Football contre autocratie : que le match commence

La campagne contre les ultras représente une tactique des autocrates et des démocrates intolérants du Proche Orient et d’Afrique du Nord pour tenter de criminaliser leurs opposants.

James M. Dorsey

Grâce aux amateurs de football égyptiens politiquement actifs et rompus aux combats de rue, les stades d’Égypte sont devenus, autant que les universités, un champ de bataille de l’opposition aux forces de sécurité et au gouvernement appuyé par l’armée.

Les groupes de supporters de football connus sous le nom d’ultras ont annoncé qu’ils interrompront la ligue, récemment rétablie, si l’accès aux stades reste interdit aux spectateurs.
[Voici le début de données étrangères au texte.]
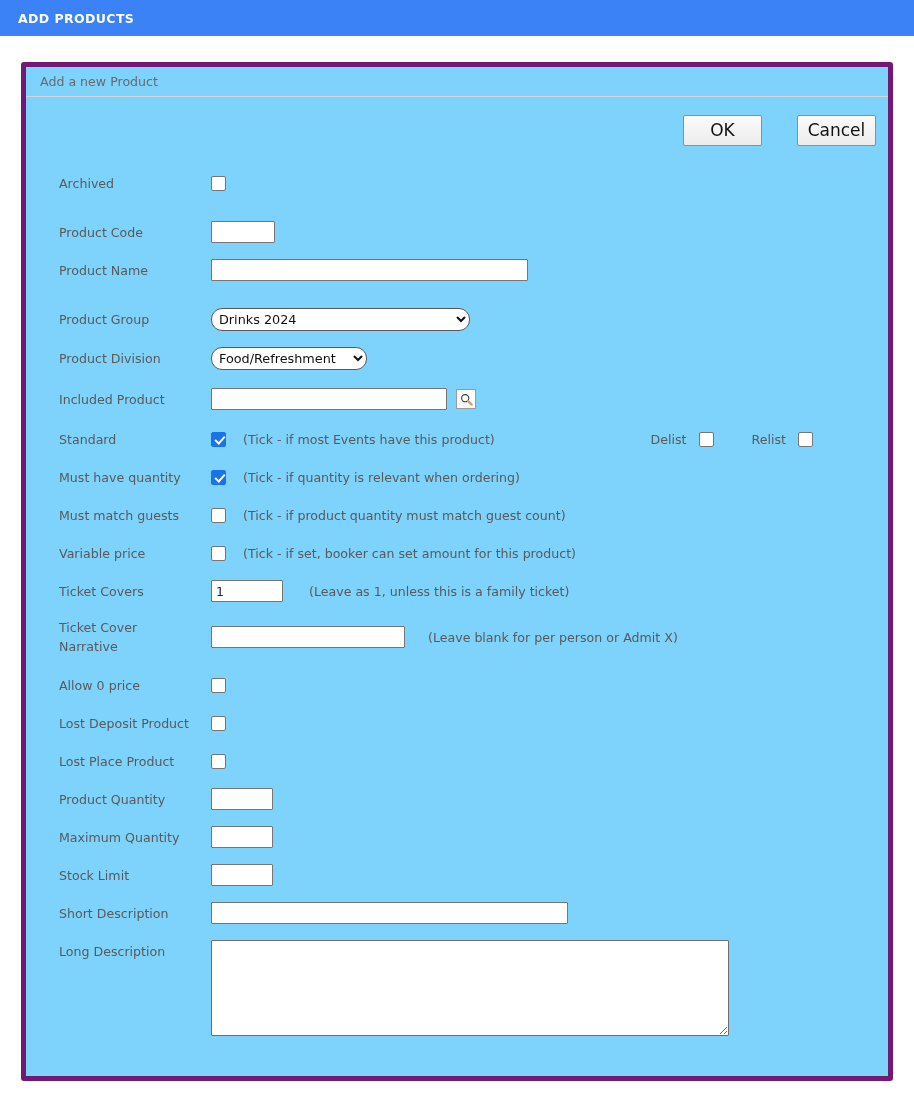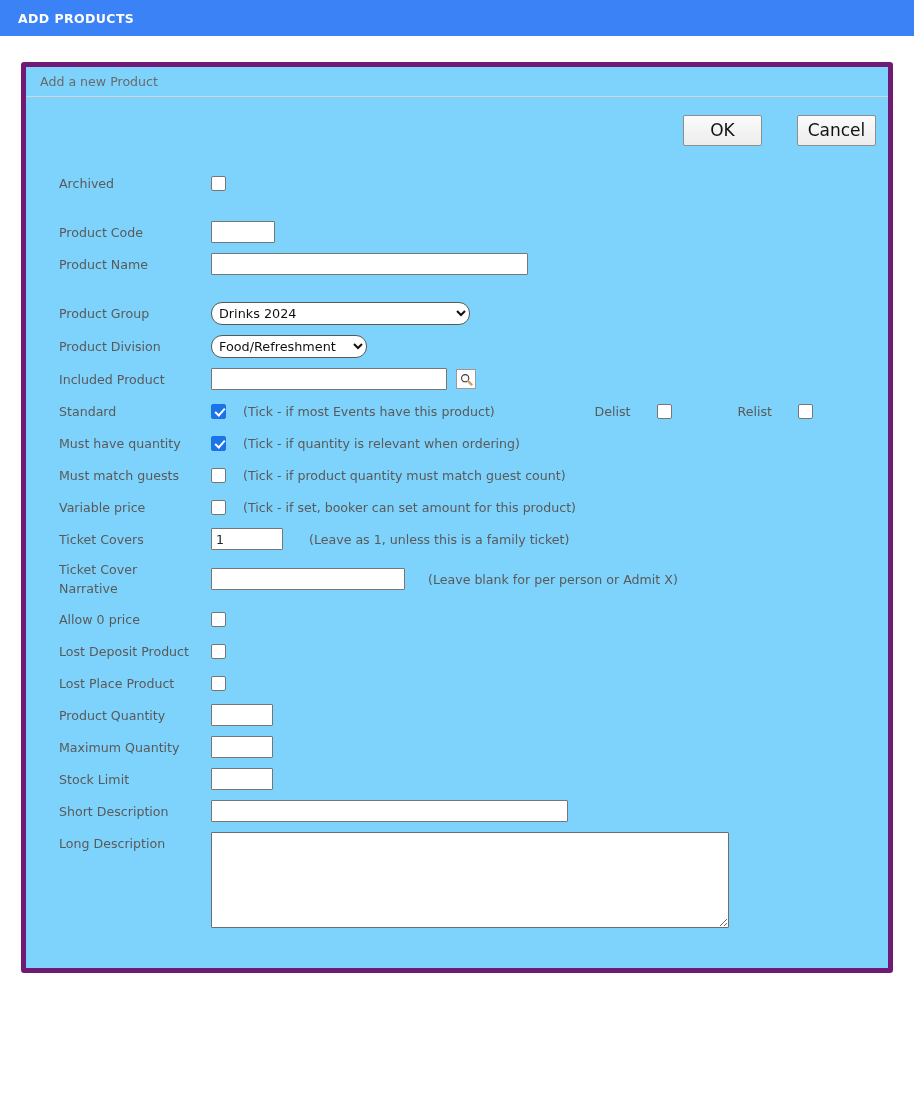"Product Name" .row.gap-sm { margin-top: 10px -> 16px }
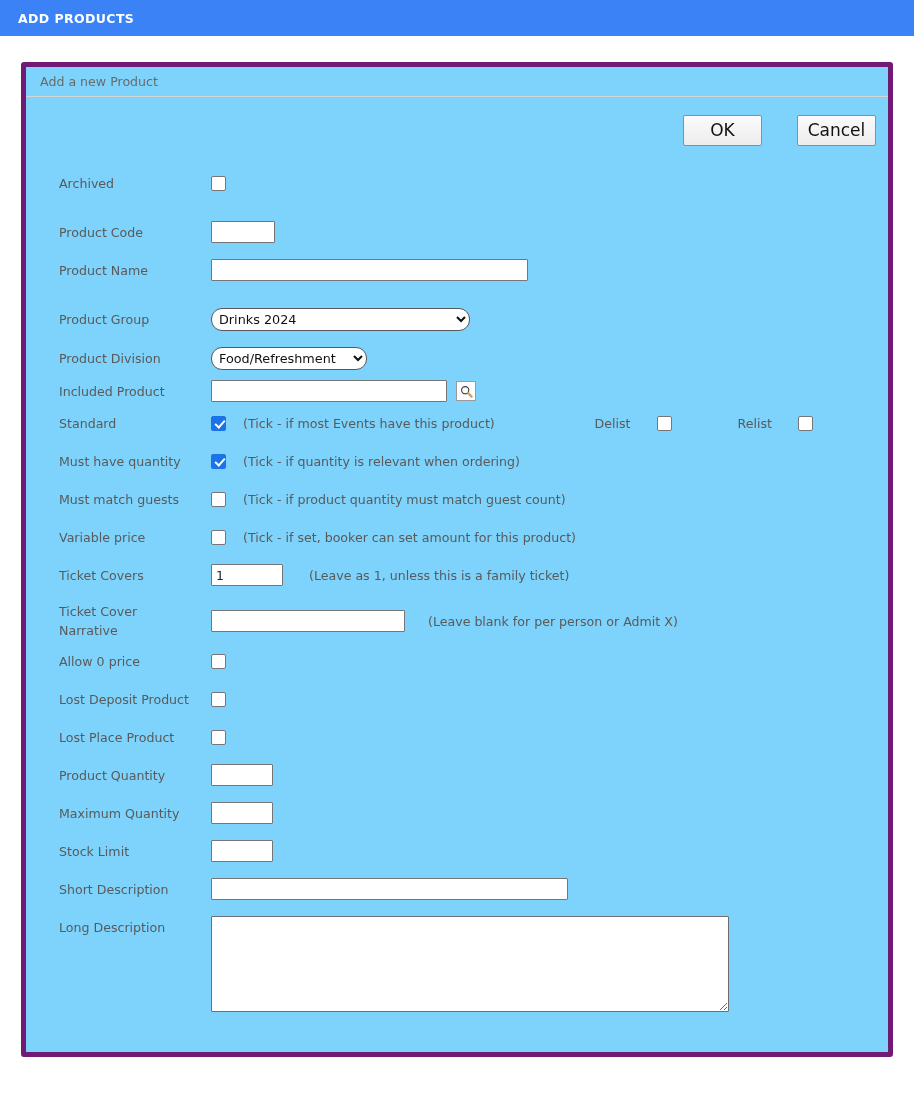"Included Product" .row.gap-md { margin-top: 10px -> 18px }
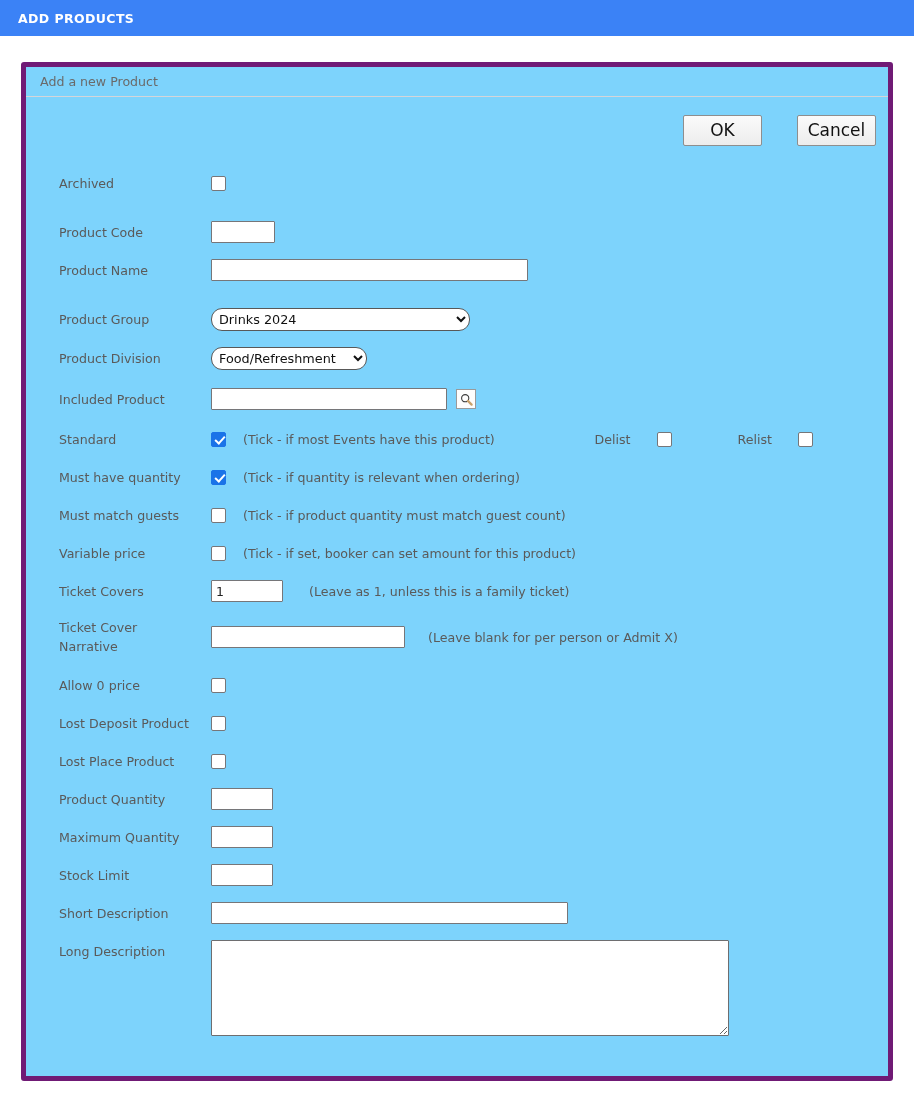"Delist" .side-opts { gap: 24px -> 10px }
La ligue a redémarré en décembre 2013 après avoir été suspendue pendant presque deux ans. En principe, la suspension voulait empêcher que la violence ne se propage après la mort de 74 supporters à Port Saïd en février 2012, dans un affrontement sur fond politique, dont les militaires et les forces de sécurité sont responsables, selon les supporters.

La suspension a été prolongée plusieurs fois de peur que les ultras – qui ont joué un rôle important dans le renversement du président Hosni Moubarak en 2011, et qui avaient transformé les stades, au cours des années précédant sa chute, en l’un des rares terrains de résistance physique au régime, sinon le seul – ne puissent à nouveau utiliser les matchs en tant que plateforme pour exprimer la dissension politique.

Au début, les organisations de supporters activistes, qui constituent l’un des mouvements civiques les plus nombreux d’Égypte, présentaient des divergences d’oponion au sujet du renversement militaire de Mohammed Morsi, le premier président du pays élu démocratiquement. Ces divisions ont commencé à perdre force au fur et à mesure que l’appui aux militaires commençait à s’effondrer suite à la répression implacable et brutale contre l’opposition islamiste et non islamiste au gouvernement appuyé par les forces armées, l’introduction de sévères restrictions au droit de manifestation et aux actions contre les sites web radicalement anti-policiers, souvent gérés par des activistes amateurs de football.